Versal Adaptive SoC AIE-ML Architecture Manual (AM020)

Document ID
Release Date
1.3 English

There are two trace streams coming out of each AIE-ML tile. One stream from the AIE-ML and the other from the memory module. Both these streams are connected to the tile stream switch. There is a trace unit in each AIE-ML module and memory module in an AIE-ML tile, and an AIE-ML programmable logic (PL) module in an AIE-ML PL interface tile (see types of array interface tiles). The units can operate in the following modes:

  • AIE-ML modes
    • Event-time
    • Event-PC
    • Execution-trace
  • AIE-ML memory module mode
    • Event-time
  • AIE-ML PL module mode
    • Event-time

The trace is output from the unit through the AXI4-Stream as an AIE-ML packet-switched stream packet. The packet size is 8x32 bits, including one word of header and seven words of data. The information contained in the packet header is used by the array AXI4-Stream switches to route the packet to any AIE-ML destination it can be routed to, including AIE-ML local data memory through the AIE-ML tile DMA, external DDR memory through the AIE-ML array interface DMA, and block RAM or UltraRAM through the AIE-ML to PL AXI4-Stream.

The event-time mode tracks up to eight independent numbered events on a per-cycle basis. A trace frame is created to record state changes in the tracked events. The frames are collected in an output buffer into an AIE-ML packet-switched stream packet. Multiple frames can be packed into one 32-bit stream word but they cannot cross a 32-bit boundary (filler frames are used for 32-bit alignment).

In the event-PC mode, a trace frame is created each cycle where any one or more of the eight watched events are asserted.

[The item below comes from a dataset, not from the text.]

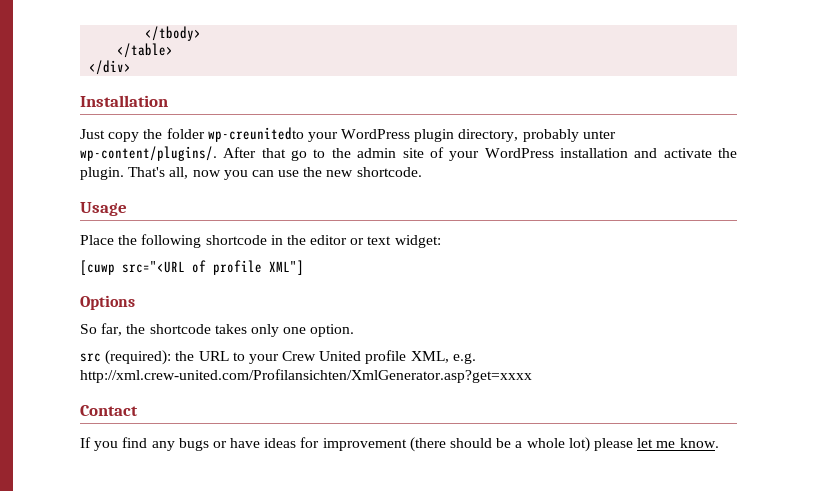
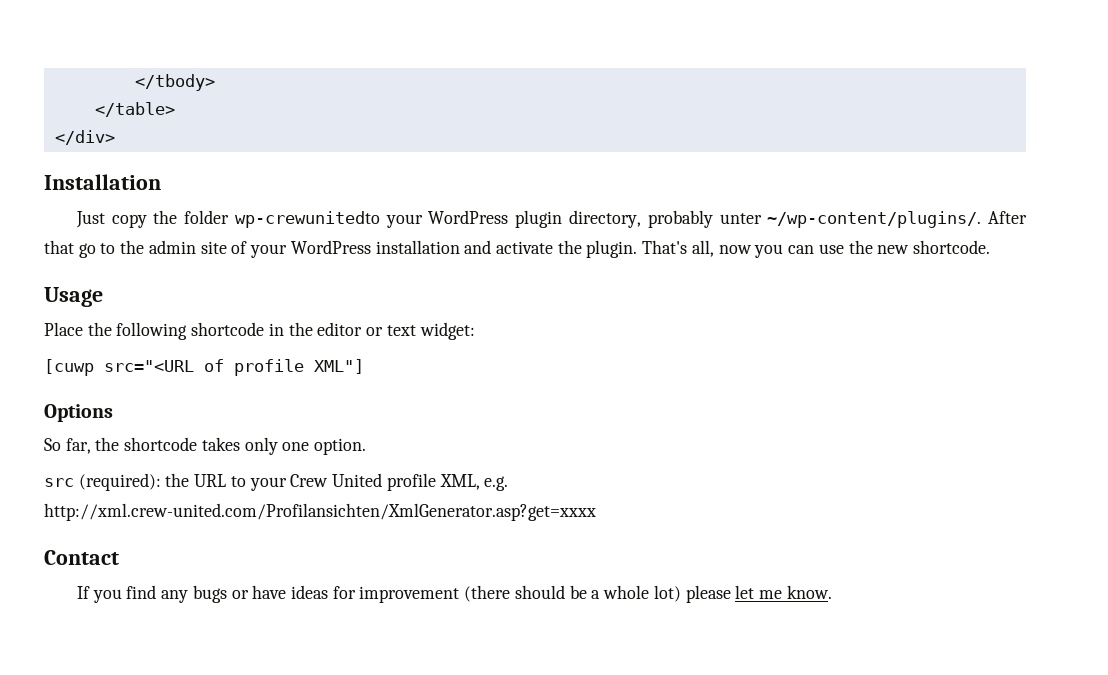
[207,127,304,142] wp-creunitedto -> [234,211,380,228] wp-crewunitedto
[80,146,217,161] wp-content/plugins/. -> [767,211,982,228] ~/wp-content/plugins/.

The trace frame records the current program counter (PC) value of the AIE-ML together with the current value of the eight watched events. The frames are collected in an output buffer into an AIE-ML packet-switched stream packet.

The trace unit in the AIE-ML can operate in execution-trace mode. In real time, the unit will send, via the AXI4-Stream, a minimum set of information to allow an offline debugger to reconstruct the program execution flow. This assumes the offline debugger has access to the ELF. The information includes:

  • Conditional and unconditional direct branches
  • All indirect branches
  • Zero-overhead-loop LC

The AIE-ML generates the packet-based execution trace, which can be sent over the 32-bit wide execution trace interface. The following figure shows the logical view of trace hardware in the AIE-ML tile. The two trace streams out of the tile are connected internally to the event logic, configuration registers, broadcast events, and trace buffers.

Note: The different operating modes between the two modules are not shown.
Figure 1. Logical View of AIE-ML Trace Hardware

To control the trace stream for an event trace, there is a 32-bit trace_control0/1 register to start and stop the trace. There are also the trace_event0/1 registers to program the internal event number to be added to the trace.